In your answers to the questions below, you should present your Eviews equation estimation output as it would be in published academic papers. (Examine several such papers, the approaches to presentation are fairly standard.) Raw Eviews output should be included only in an Appendix.
The data required for the coursework is contained in the excel file `Coursework_2.xls’ in the coursework section on Moodle. The file contains daily return and 5-min realised variance data for FTSE100 from January 2000 to December 2017 that we will use to estimate and forecast the volatility of FTSE100.

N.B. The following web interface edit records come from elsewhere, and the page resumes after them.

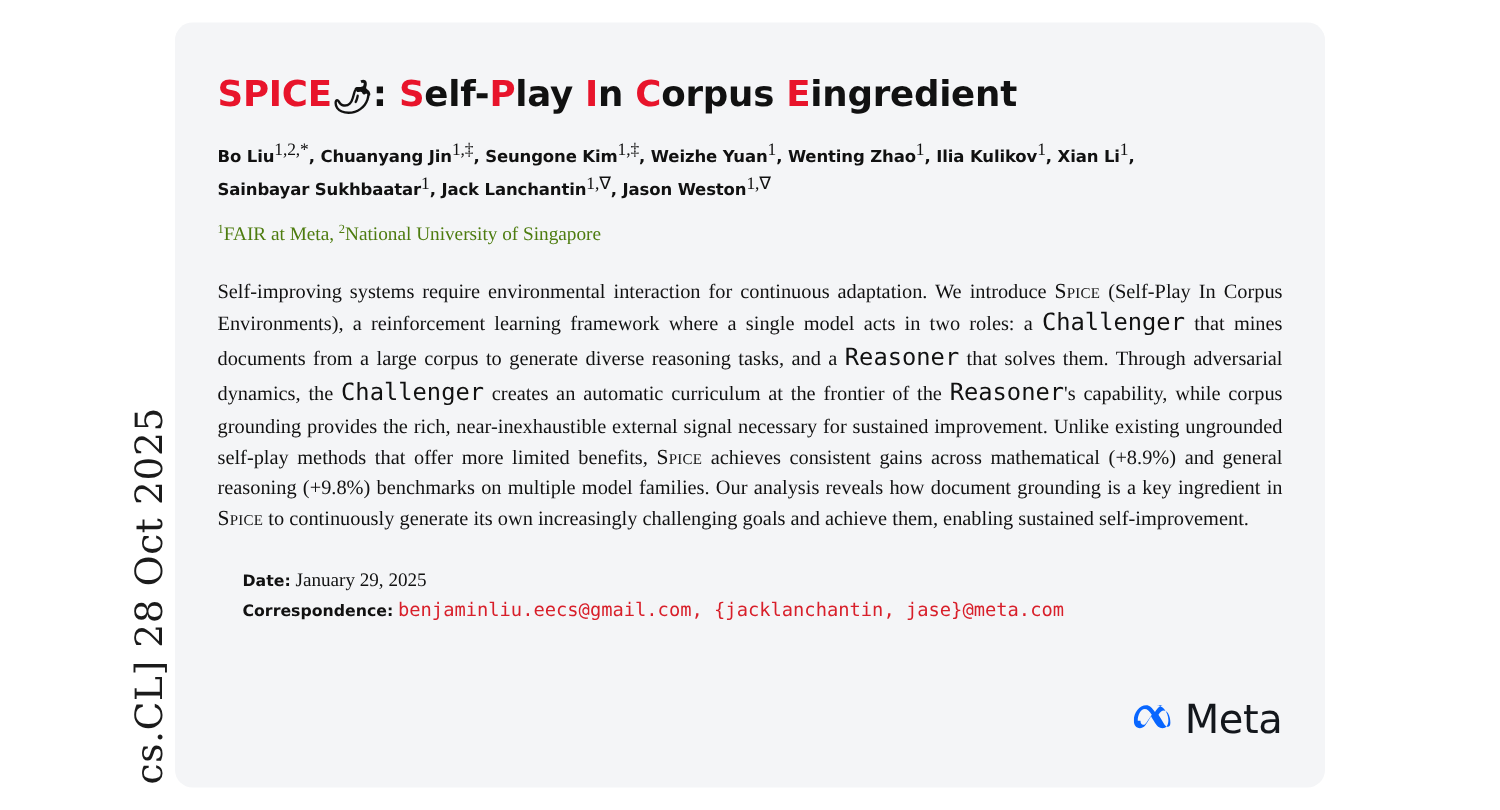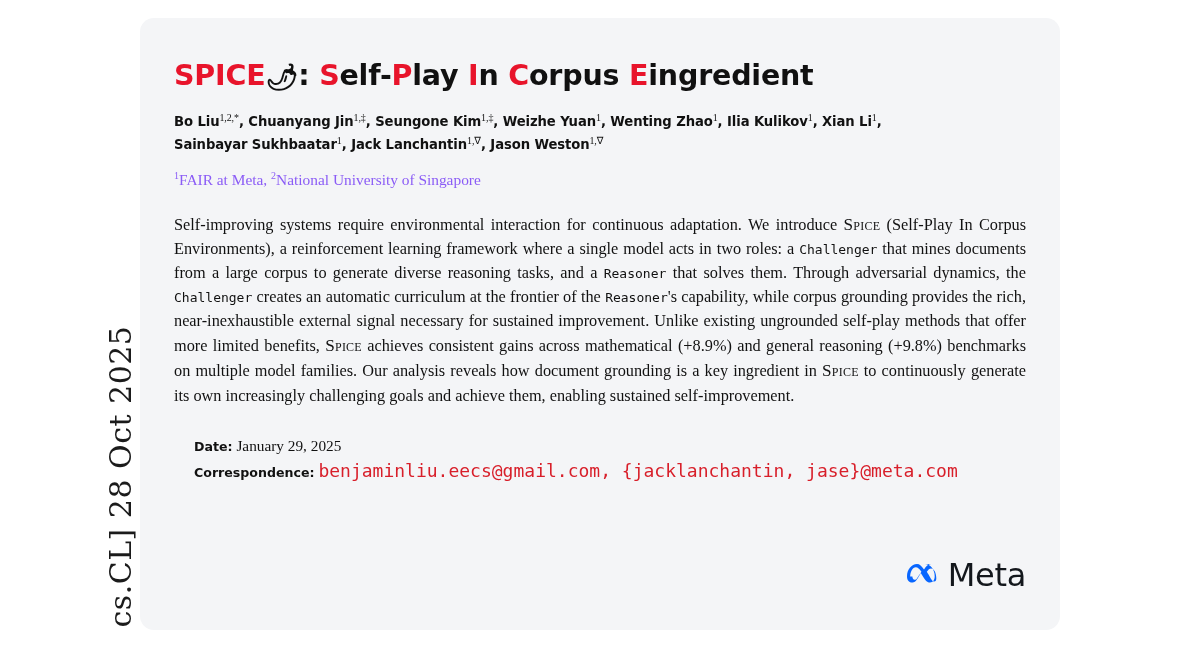--- a/index.html
+++ b/index.html
@@ -73,31 +73,31 @@
     font-family: "DejaVu Sans", sans-serif;
     font-weight: bold;
     font-size: 13.2px;
     line-height: 1.62;
     color: #111111;
     margin-bottom: 14px;
     letter-spacing: -0.1px;
   }
   #authors sup, .sup {
     font-weight: normal;
-    font-size: 10px;
+    font-size: 14px;
     vertical-align: super;
     font-family: "Liberation Serif", serif;
   }
 
   
   #affiliations {
     font-family: "Liberation Serif", serif;
     font-size: 15.4px;
     line-height: 1.45;
-    color: #8b5cf6;
+    color: #4d7c0f;
     margin-bottom: 20px;
   }
   #affiliations sup {
     font-size: 10px;
     vertical-align: super;
   }
 
   
   #abstract {
     font-family: "Liberation Serif", serif;
@@ -107,39 +107,39 @@
     text-align: justify;
     margin-bottom: 26px;
   }
   #abstract .sc {
     font-variant: small-caps;
     font-size: 17.2px;
     letter-spacing: 0.2px;
   }
   #abstract .mono {
     font-family: "DejaVu Sans Mono", monospace;
-    font-size: 13px;
+    font-size: 19px;
   }
 
   
   .meta-row {
     font-family: "Liberation Serif", serif;
     font-size: 15.3px;
     line-height: 1.55;
     color: #111111;
   }
   .meta-label {
     font-family: "DejaVu Sans", sans-serif;
     font-weight: bold;
     font-size: 12.6px;
     margin-left: 20px;
   }
   .meta-mail {
     font-family: "DejaVu Sans Mono", monospace;
-    font-size: 18px;
+    font-size: 15px;
     color: #d81f2a;
   }
 
   
   #meta-logo {
     position: absolute;
     right: 34px;
     bottom: 36px;
     display: flex;
     align-items: center;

Consider the observations for the FTSE 100 stock index return series for the period ranging from 2000 to 2015. Build an appropriate ARMA model and test for ARCH effects in the series of daily returns.
Using the observations for years 2000 to 2015, estimate the following models from the GARCH family, selecting the appropriate lags:
- GARCH with normal innovations
- GJR with normal innovations
- a specification of your choice
Always using as the conditional mean equation the ARMA specification that you identified in Question 1 above.
For each of these models, forecast the daily volatility (square root of variance) for the last two years in your sample. Plot your forecasts against the actual realizations of the variable (realised volatility proxy), as well as the forecast errors (i.e. actual – forecast). Interpret the results.
Compute the MSE, MAE and MAPE for all 3 models which you estimated. According to each of these criteria, which model forecasts best and which model forecasts worst?